== TASK INPUT ==

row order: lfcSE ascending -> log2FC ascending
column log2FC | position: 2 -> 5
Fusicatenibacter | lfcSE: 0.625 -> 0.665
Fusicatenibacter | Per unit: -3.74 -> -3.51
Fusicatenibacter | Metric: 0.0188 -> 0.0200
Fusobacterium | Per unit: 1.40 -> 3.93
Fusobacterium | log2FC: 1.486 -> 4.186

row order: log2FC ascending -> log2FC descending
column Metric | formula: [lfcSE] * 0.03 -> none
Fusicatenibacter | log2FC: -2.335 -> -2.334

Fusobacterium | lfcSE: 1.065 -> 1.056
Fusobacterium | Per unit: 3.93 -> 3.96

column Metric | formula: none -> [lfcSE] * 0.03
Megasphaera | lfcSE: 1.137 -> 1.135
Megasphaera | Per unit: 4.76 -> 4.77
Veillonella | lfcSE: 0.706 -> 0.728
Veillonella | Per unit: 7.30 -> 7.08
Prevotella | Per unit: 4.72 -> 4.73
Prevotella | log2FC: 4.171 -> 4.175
* * *
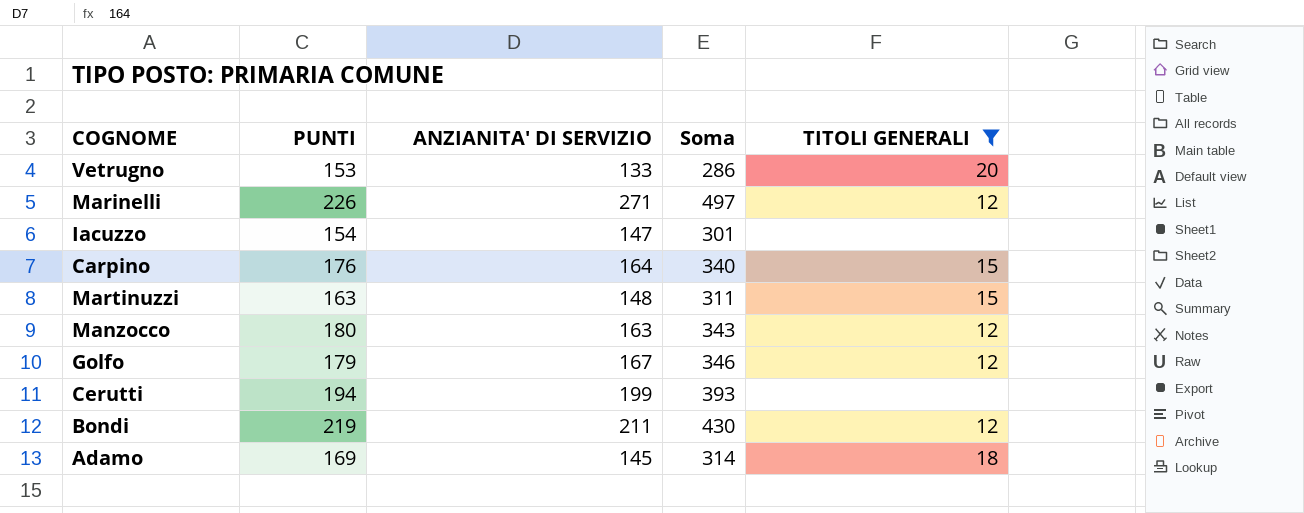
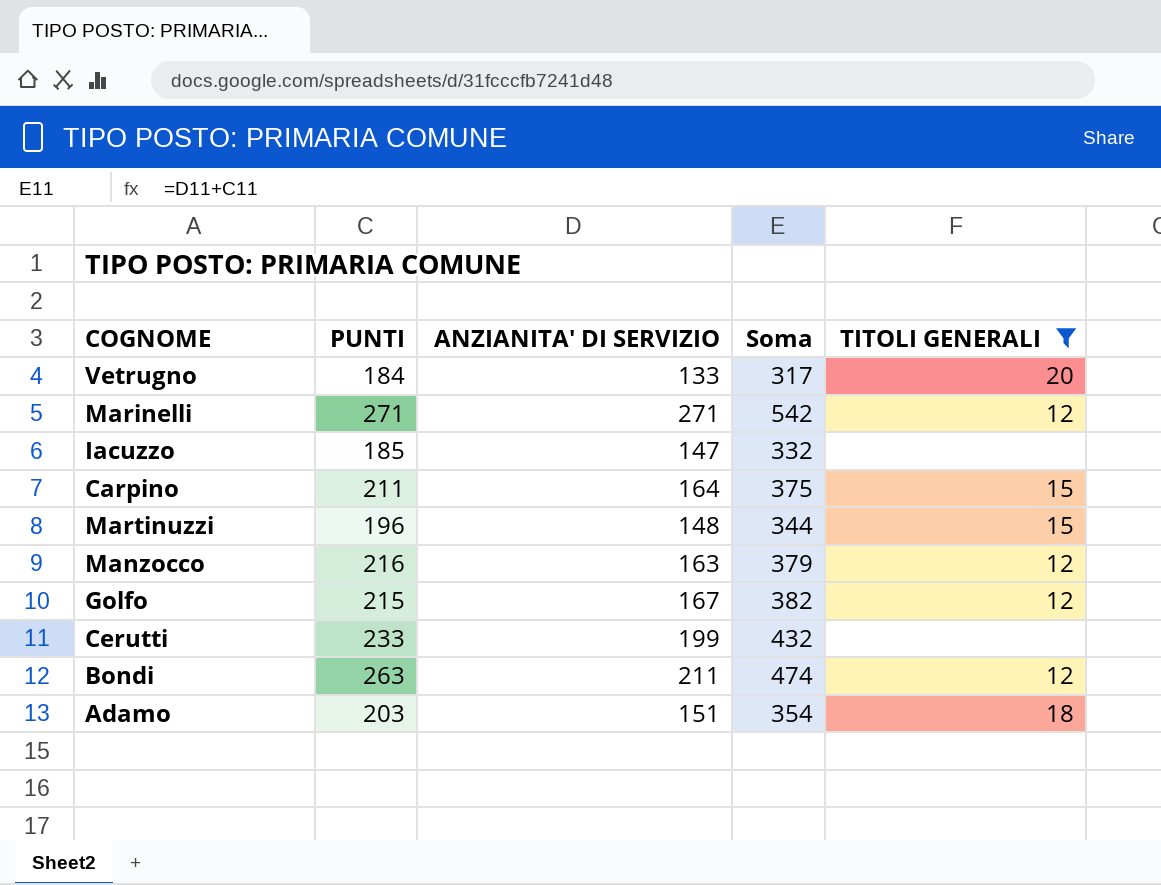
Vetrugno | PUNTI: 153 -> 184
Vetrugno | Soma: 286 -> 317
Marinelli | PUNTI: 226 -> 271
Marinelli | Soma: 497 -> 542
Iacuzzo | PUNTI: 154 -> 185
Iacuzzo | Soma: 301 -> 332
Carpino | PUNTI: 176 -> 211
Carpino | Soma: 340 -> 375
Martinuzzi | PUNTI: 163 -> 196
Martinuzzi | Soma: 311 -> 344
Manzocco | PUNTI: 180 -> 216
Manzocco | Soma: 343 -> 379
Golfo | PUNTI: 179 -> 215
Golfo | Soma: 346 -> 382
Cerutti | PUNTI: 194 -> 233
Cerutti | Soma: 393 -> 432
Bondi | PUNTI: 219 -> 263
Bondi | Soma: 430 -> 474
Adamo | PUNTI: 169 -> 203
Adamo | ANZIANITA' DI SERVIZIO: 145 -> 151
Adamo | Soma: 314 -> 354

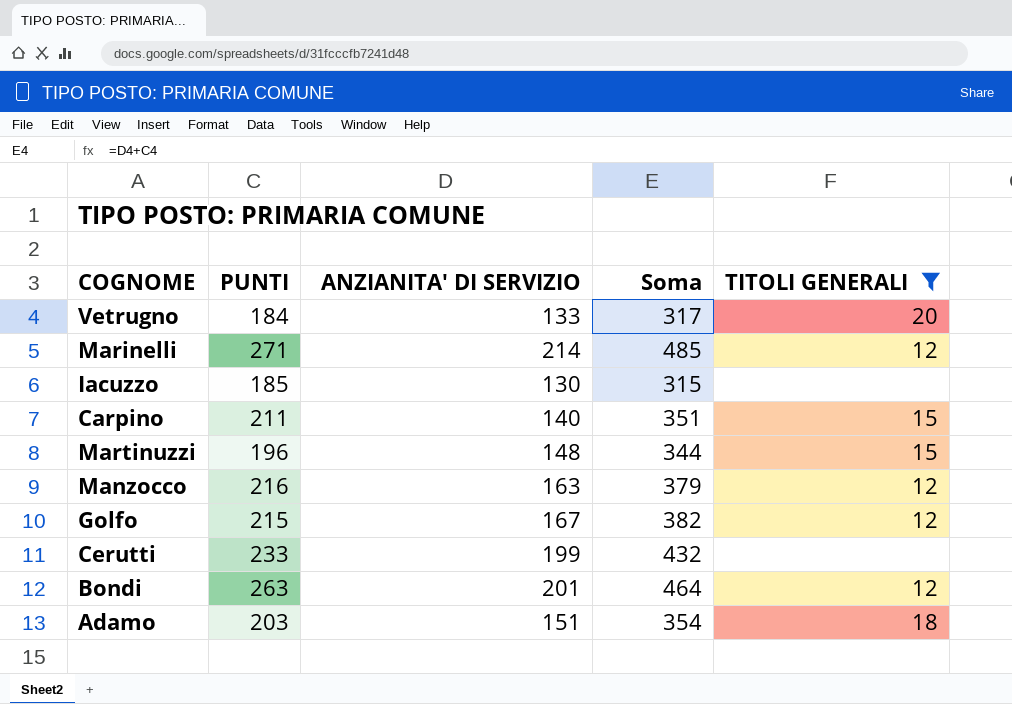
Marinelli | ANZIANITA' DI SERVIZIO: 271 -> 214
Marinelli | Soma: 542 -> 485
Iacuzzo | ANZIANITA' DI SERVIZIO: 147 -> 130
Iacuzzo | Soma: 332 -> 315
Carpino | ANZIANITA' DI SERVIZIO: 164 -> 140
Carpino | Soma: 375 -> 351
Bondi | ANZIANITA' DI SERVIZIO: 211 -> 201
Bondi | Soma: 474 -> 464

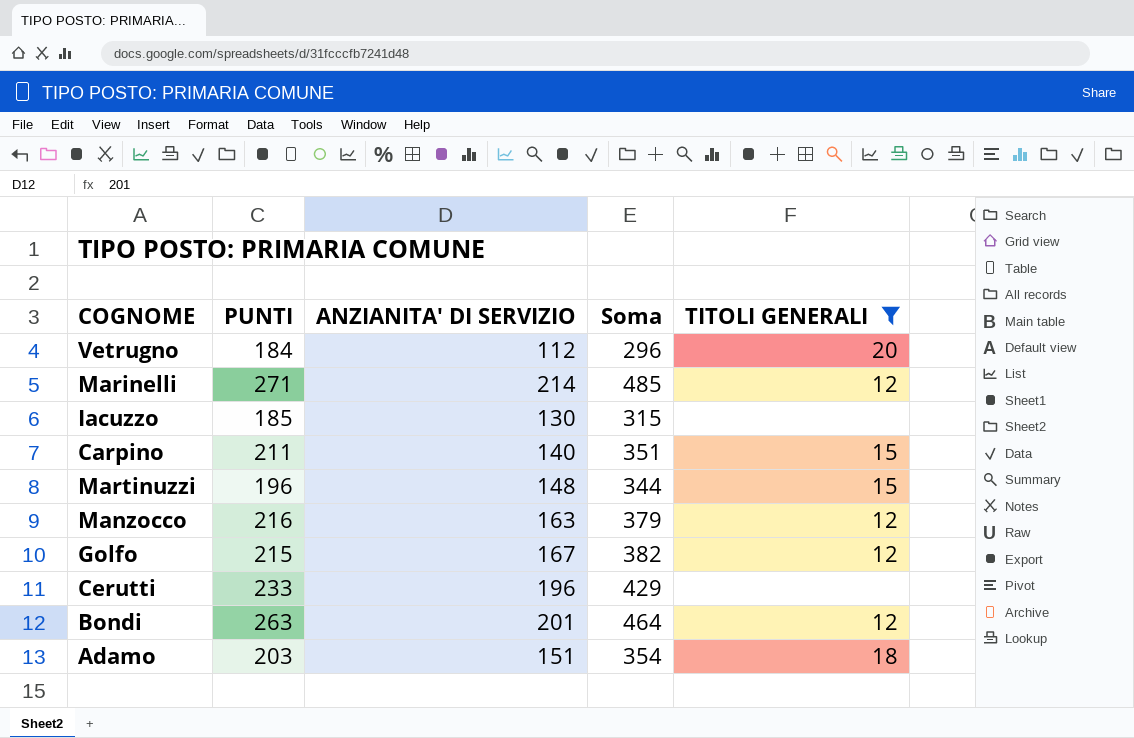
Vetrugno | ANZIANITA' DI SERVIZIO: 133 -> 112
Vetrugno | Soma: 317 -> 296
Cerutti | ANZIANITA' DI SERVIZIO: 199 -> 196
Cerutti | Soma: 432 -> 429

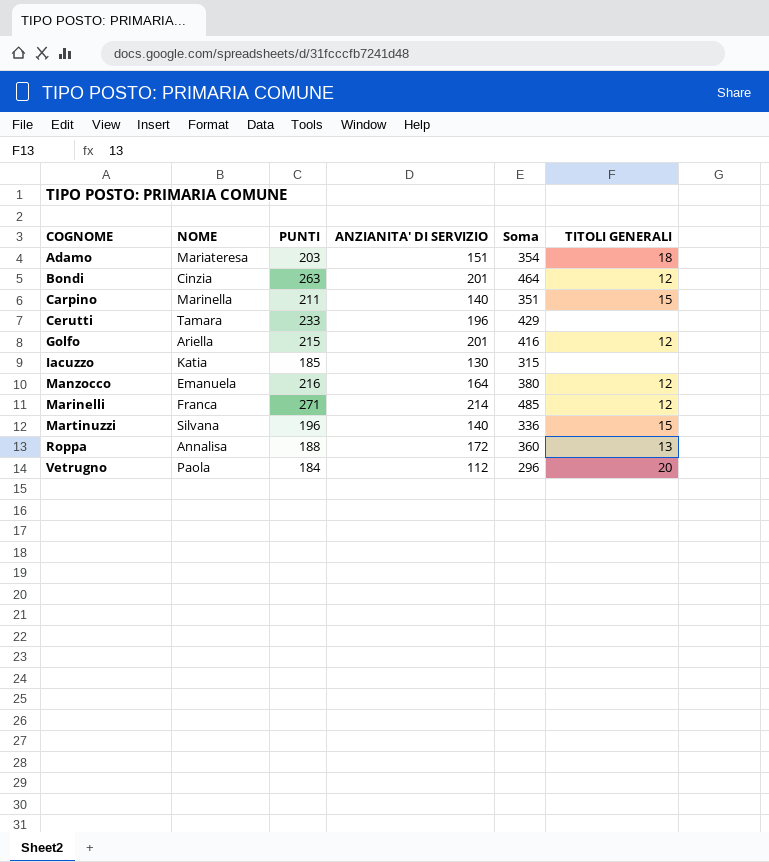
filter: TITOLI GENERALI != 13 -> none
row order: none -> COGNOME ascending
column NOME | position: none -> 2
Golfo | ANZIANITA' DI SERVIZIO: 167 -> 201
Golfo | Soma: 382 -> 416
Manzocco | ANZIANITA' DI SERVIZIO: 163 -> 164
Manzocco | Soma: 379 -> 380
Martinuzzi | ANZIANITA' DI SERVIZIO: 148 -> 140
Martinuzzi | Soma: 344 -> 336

== WORK TASK ==
Across the whole listing, show each line where the word "Adamo" occurs.

== ANSWER BOX ==
Adamo | PUNTI: 169 -> 203
Adamo | ANZIANITA' DI SERVIZIO: 145 -> 151
Adamo | Soma: 314 -> 354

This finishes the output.